Durante i primi anni del mio apprendistato meditativo, quando ancora incespicavo di continuo seguendo questa o quella moda, infatuandomi, quindi, delle novità più inverosimili, ebbi la fortuna di ascoltare – e registrare – questo breve discorso. All’epoca ero in india, in visita presso uno dei tanti Ashram che accoglievano i neofiti occidentali più recenti e non chiesi, ingenuamente, nemmeno chi fosse l’oratore. Oramai è impossibile risalire alla fonte, ma quel breve sermone … mi lasciò comunque un ricordo indelebile, mi convinse così tanto che riecheggia ancora tra le nostalgie più riposte di quelle mie primitive – tali oramai le considero – estroverse escursioni psico-turistico-spirituali. Lo riporto previo opportuno adattamento.
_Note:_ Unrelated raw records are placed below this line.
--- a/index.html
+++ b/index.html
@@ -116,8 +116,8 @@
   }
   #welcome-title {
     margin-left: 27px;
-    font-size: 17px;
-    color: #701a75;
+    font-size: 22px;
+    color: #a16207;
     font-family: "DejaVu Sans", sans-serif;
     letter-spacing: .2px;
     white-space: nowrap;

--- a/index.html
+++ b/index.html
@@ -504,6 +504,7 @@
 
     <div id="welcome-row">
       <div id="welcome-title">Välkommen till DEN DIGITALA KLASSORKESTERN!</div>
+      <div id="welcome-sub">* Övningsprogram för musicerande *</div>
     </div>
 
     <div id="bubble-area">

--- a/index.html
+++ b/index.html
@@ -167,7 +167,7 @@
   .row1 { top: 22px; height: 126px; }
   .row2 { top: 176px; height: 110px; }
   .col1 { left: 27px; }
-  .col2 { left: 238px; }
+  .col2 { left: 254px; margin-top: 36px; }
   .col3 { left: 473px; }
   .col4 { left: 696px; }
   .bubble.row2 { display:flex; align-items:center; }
«Carpe diem, ossia cogli l’attimo; free your mind, cioè libera la mente; quindi non dubitare … e così via, sono solo chiacchiere. Chi cade nella rete di star seduto ad oltranza, all’infinito, ad libitum e come un ebete a osservar sine die tutto ciò che gli sovviene, i suoi presumibili pensieri, perde il suo tempo, si comporta, suo malgrado – non me ne voglia alcuno – come un ingenuo che cacciando qualche insetto crede di far sparire tutti i parassiti nocivi del mondo. Oppure come colui che agguantando una farfalla crede di catturare bellezza, leggiadria e purezza al tempo stesso.
Il problema, semmai ce ne fossero, è che noi non siamo soltanto la mente – in quanto strumento operativo o ideativo per antonomasia –. Tuttavia, dal momento in cui lo consideri come tale, diventa l’artefice, colui che tesse la tela della vita. Si, ma se non sono i pensieri o, in sintesi, il corpo-mente, chi è colui che pensa, che respira? Attenzione, non ti sto chiedendo di domandarti alcunché, tanto meno di meditare, altrimenti cadremmo nel circolo vizioso dei cosiddetti maestri che si rimpallano l’un l’altro la medesima litania riproponendo solo mere illusioni.
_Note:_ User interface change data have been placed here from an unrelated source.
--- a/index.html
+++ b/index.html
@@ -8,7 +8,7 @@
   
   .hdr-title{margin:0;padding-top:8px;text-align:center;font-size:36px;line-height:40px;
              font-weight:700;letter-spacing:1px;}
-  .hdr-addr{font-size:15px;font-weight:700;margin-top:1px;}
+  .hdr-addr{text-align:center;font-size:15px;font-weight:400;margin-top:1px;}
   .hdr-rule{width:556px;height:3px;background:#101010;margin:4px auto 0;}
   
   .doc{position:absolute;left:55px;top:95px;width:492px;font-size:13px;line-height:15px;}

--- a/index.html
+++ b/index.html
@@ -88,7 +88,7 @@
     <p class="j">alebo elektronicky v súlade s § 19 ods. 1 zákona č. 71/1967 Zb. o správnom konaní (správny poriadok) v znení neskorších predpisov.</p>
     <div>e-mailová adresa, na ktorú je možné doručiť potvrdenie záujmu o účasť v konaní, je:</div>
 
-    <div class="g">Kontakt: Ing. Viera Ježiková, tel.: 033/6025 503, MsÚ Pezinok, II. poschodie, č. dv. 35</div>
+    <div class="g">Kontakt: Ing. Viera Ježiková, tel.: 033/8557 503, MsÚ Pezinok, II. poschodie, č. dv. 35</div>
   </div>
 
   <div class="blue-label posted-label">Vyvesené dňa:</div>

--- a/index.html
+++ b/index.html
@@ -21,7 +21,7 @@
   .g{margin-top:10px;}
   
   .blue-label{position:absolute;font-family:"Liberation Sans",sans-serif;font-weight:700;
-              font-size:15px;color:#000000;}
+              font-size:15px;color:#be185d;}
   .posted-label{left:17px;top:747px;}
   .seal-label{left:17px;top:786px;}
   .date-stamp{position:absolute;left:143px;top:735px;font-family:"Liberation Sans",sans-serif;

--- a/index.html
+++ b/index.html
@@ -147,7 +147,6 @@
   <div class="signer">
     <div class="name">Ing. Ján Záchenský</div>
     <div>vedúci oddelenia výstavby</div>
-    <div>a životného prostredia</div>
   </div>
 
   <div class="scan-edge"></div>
Non sto, dunque, cercando la Verità, né provando a suggerirti un nuovo escamotage meditativo. Non intendo offrirti un ulteriore balocco per bypassare le tue idiosincrasie personali. Credi in tutto ciò che ti pare. Confida in tutto quel che ti sembra più giusto o soave e finanche sacro. Non m’interessa l’autenticità dei tuoi dubbi. Infine, ed è molto importante, non invento nulla! Le semplificazioni eccessive ci hanno restituito un oceano di confusione. Ritorniamo alle origini, proprio al punto in cui qualunque filosofia del sacro mosse i suoi primi tremuli passi.
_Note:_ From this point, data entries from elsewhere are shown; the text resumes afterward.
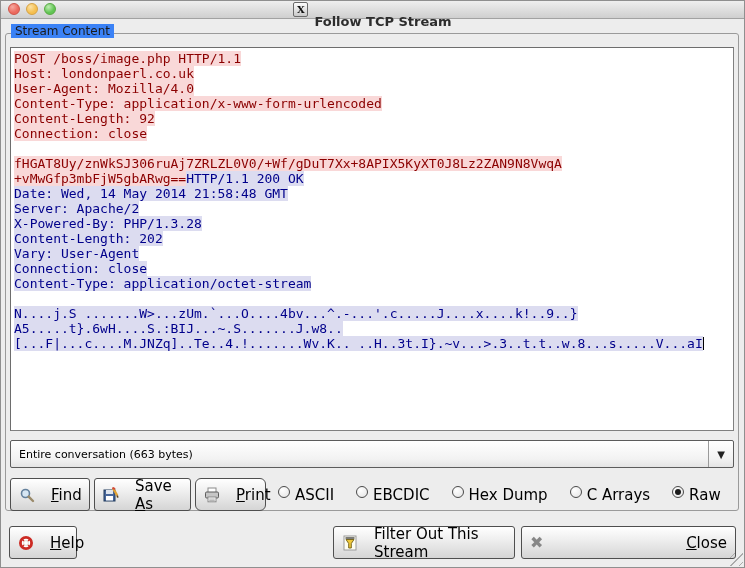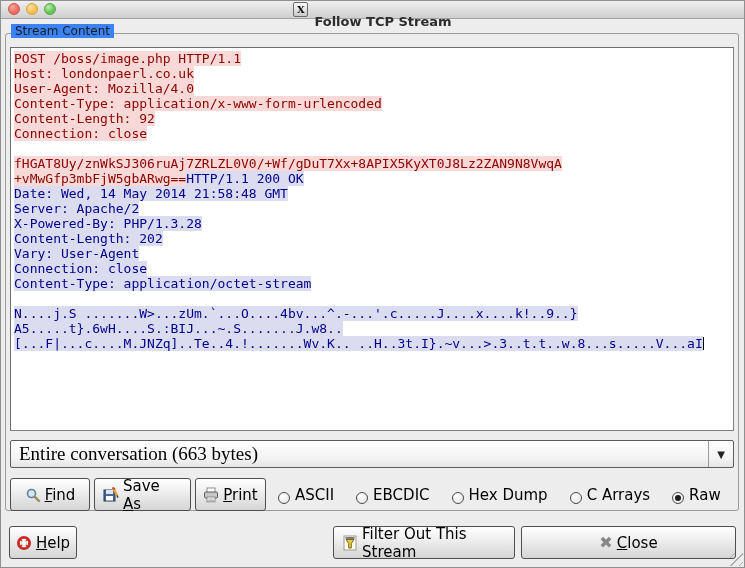--- a/index.html
+++ b/index.html
@@ -60,7 +60,7 @@
     background:linear-gradient(#ffffff,#f2f2f2 70%,#e4e4e4);
     display:flex;align-items:center;cursor:default;
   }
-  .combo-text{flex:1;padding-left:8px;font-size:19px;color:#000;font-family:Liberation Serif, serif;}
+  .combo-text{flex:1;padding-left:8px;font-size:11px;color:#000;}
   .combo-arrow{
     width:24px;align-self:stretch;display:flex;align-items:center;justify-content:center;
     border-left:1px solid #9a9a9a;font-size:10px;color:#222;

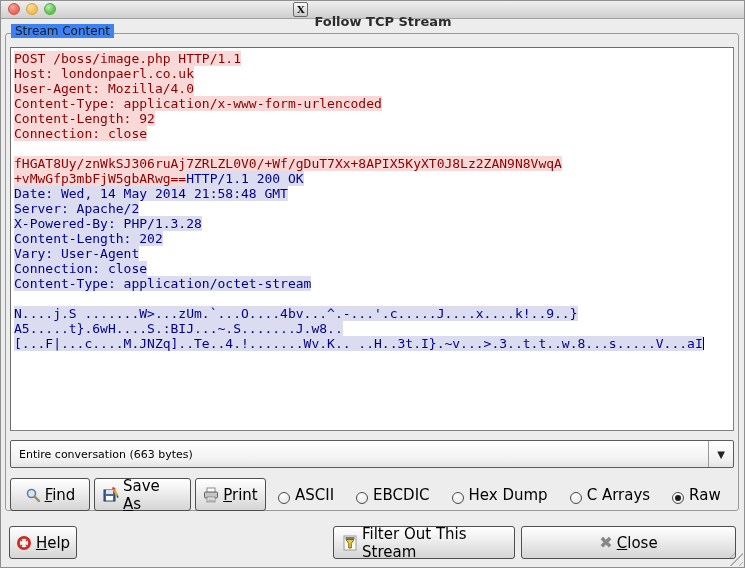--- a/index.html
+++ b/index.html
@@ -69,7 +69,7 @@
   .btn{
     height:33px;box-sizing:border-box;border:1px solid #4f4f4f;border-radius:3px;
     background:linear-gradient(#ffffff,#efefef 40%,#d5d5d5);
-    display:flex;align-items:center;justify-content:center;gap:4px;
+    display:flex;align-items:center;justify-content:space-between;gap:16px;
     font-size:15px;color:#000;padding:0 8px;cursor:default;
   }
   .u{text-decoration:underline;}

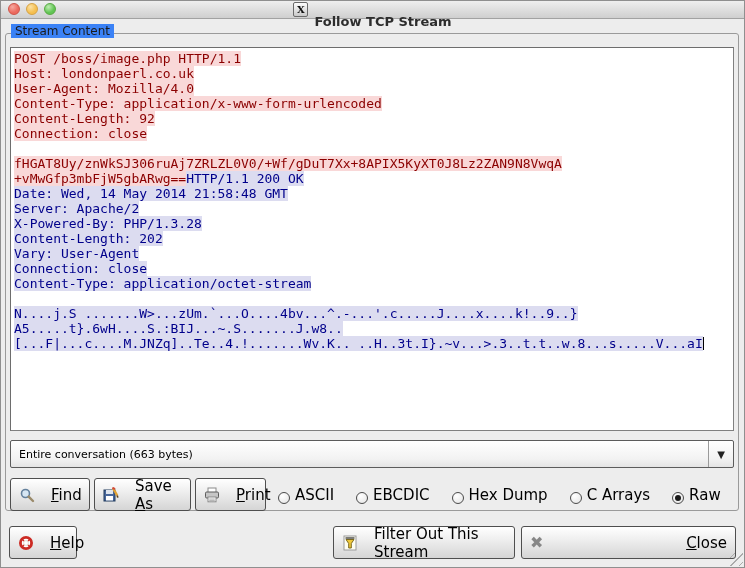--- a/index.html
+++ b/index.html
@@ -80,7 +80,7 @@
   .btnrow .btn{margin-right:4px;}
   .btn-find{width:80px;}
   .btn-saveas{width:97px;}
-  .btn-print{width:71px;}
+  .btn-print{width:71px;border-radius:6px;}
   .radio-group{display:flex;align-items:center;column-gap:22px;margin-left:8px;}
   .radio{display:flex;align-items:flex-end;gap:5px;font-size:15px;color:#000;}
   .rcircle{

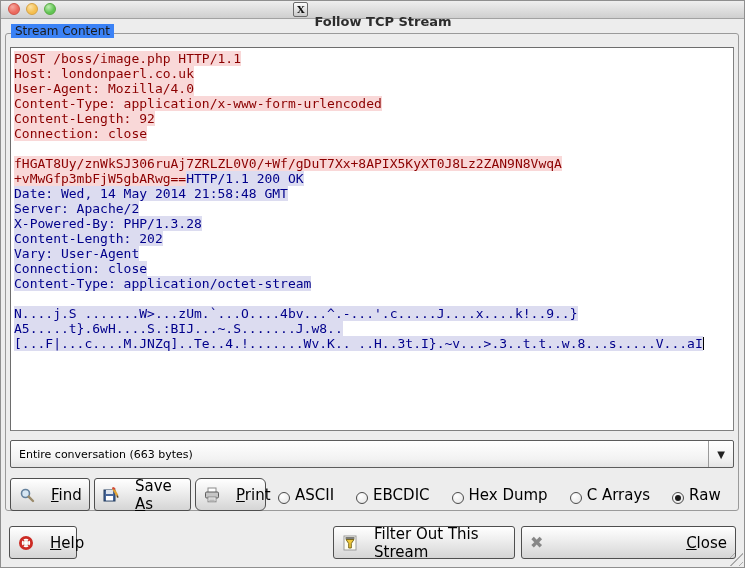--- a/index.html
+++ b/index.html
@@ -82,7 +82,7 @@
   .btn-saveas{width:97px;}
   .btn-print{width:71px;border-radius:6px;}
   .radio-group{display:flex;align-items:center;column-gap:22px;margin-left:8px;}
-  .radio{display:flex;align-items:flex-end;gap:5px;font-size:15px;color:#000;}
+  .radio{display:flex;align-items:flex-start;gap:5px;font-size:15px;color:#000;}
   .rcircle{
     width:12px;height:12px;border-radius:50%;box-sizing:border-box;
     border:1px solid #4a4a4a;background:radial-gradient(circle at 35% 30%,#ffffff,#e3e3e3);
Mentre la mente è, in realtà, digià del tutto libera, l’attimo non puoi coglierlo se non divenendo tutt’uno con ciò che, di volta in volta, accade. Cogliere l’attimo non significa afferrare una determinata opportunità, bensì realizzare l’istante senza tempo. Concentrati, dunque … prova col respiro. Diventa l’inspiro o l’espiro, nonché la pausa che, in alternanza, intercorre. Quindi ri-diventa te stesso! Quanto più sei te stesso e convergi verso il tuo centro, tanto più sarai distante e perciò equilibrato rispetto al contesto, non sarai più supinamente coinvolto in relazione all’ambito, al quadro ambientale. Il giogo si è dissolto, le certezze spezzate. Ora sei libero. Ora puoi davvero meditare.»